EXERCISE OBJECTIVE → Locate the word "dossiers" in the data below, then copy every line that holds it.

INFORMATION GIVEN →
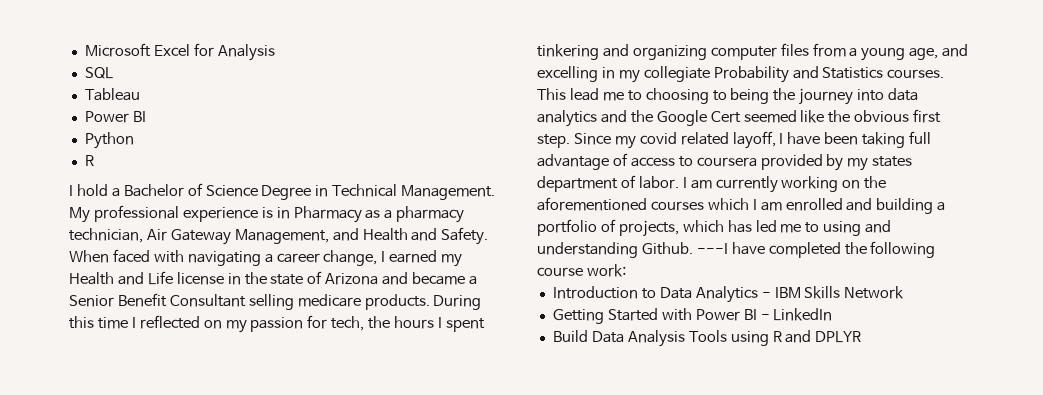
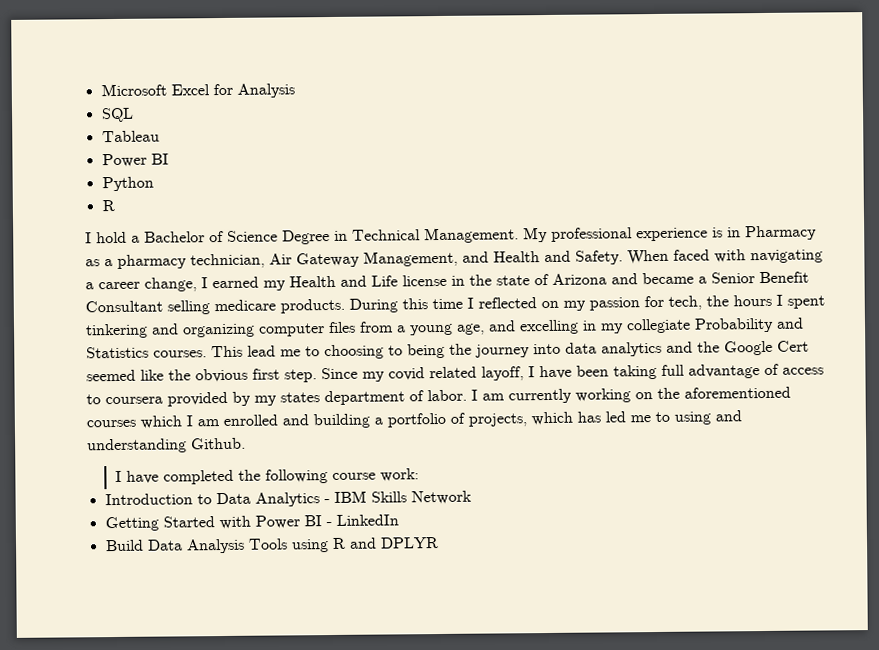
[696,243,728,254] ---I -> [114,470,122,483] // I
--
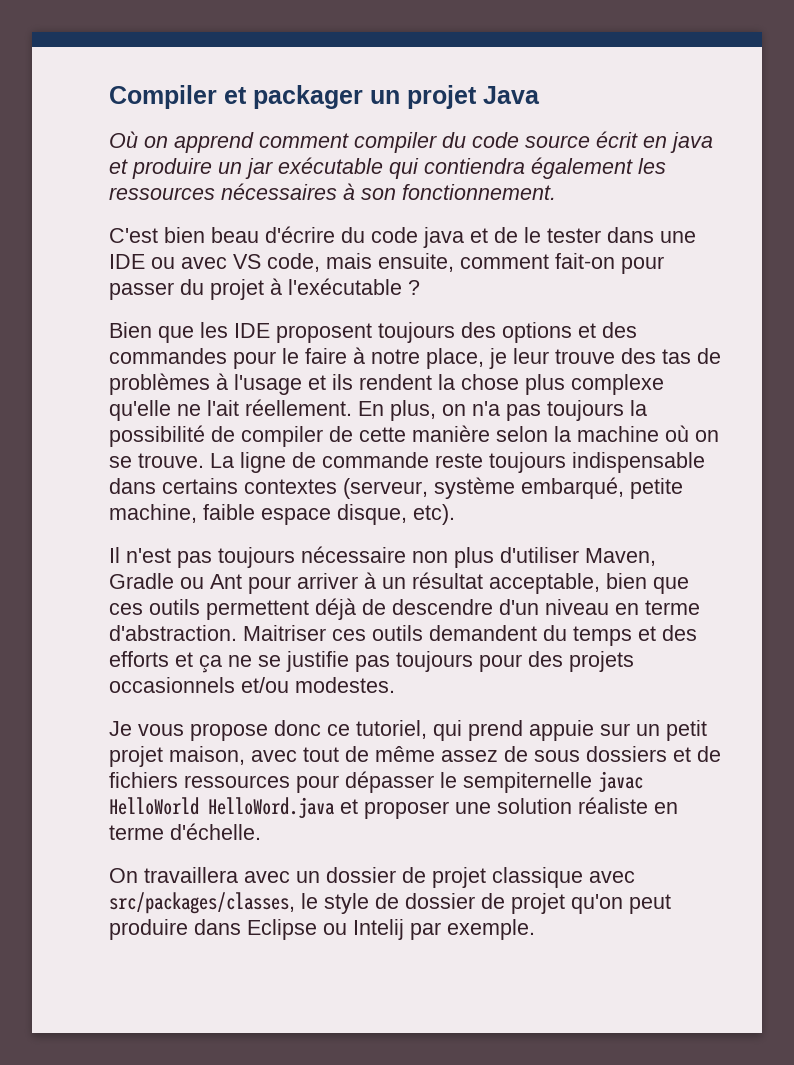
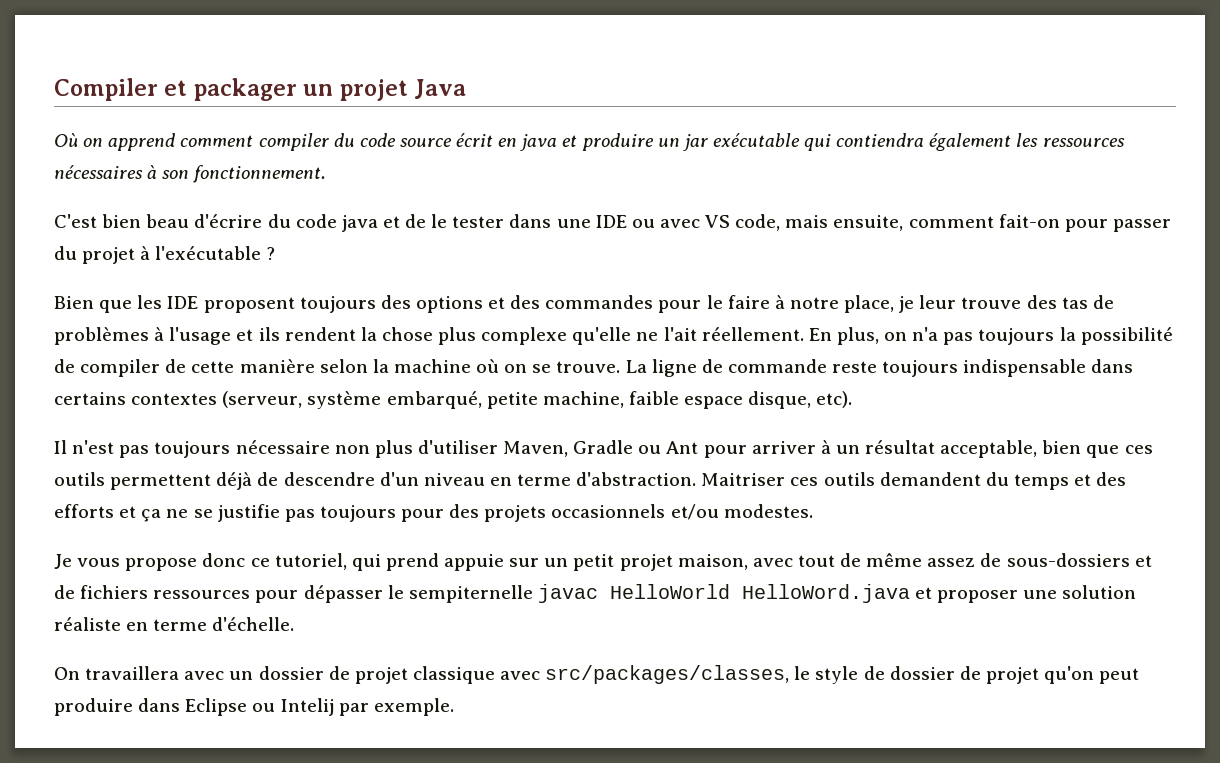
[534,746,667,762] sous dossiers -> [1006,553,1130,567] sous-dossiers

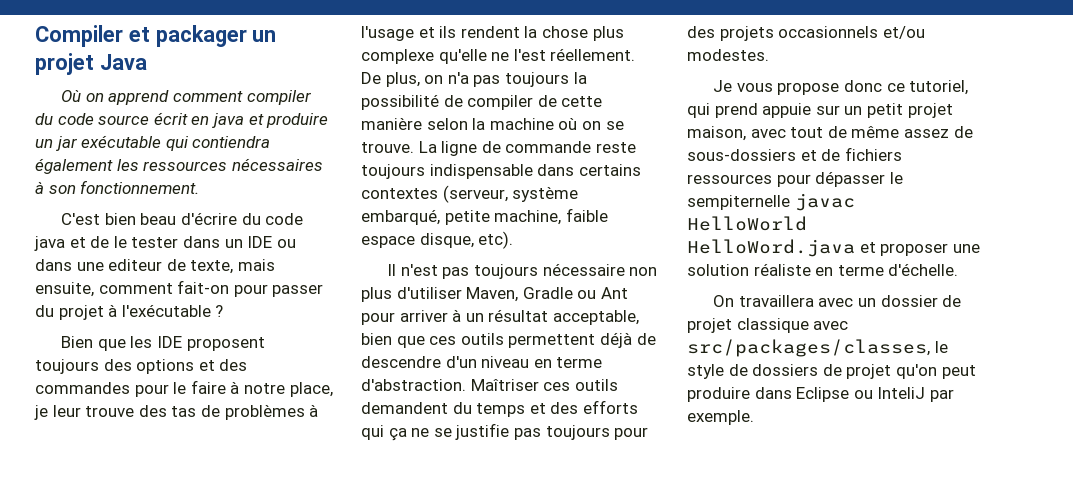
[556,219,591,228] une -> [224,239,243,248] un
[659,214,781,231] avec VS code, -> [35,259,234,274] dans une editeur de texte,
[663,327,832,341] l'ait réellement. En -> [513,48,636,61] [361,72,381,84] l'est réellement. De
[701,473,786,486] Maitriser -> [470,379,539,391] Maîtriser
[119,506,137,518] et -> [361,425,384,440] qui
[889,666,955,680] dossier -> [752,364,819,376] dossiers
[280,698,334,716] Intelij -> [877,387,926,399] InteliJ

EXERCISE RESPONSE →
[534,746,667,762] sous dossiers -> [1006,553,1130,567] sous-dossiers
[889,666,955,680] dossier -> [752,364,819,376] dossiers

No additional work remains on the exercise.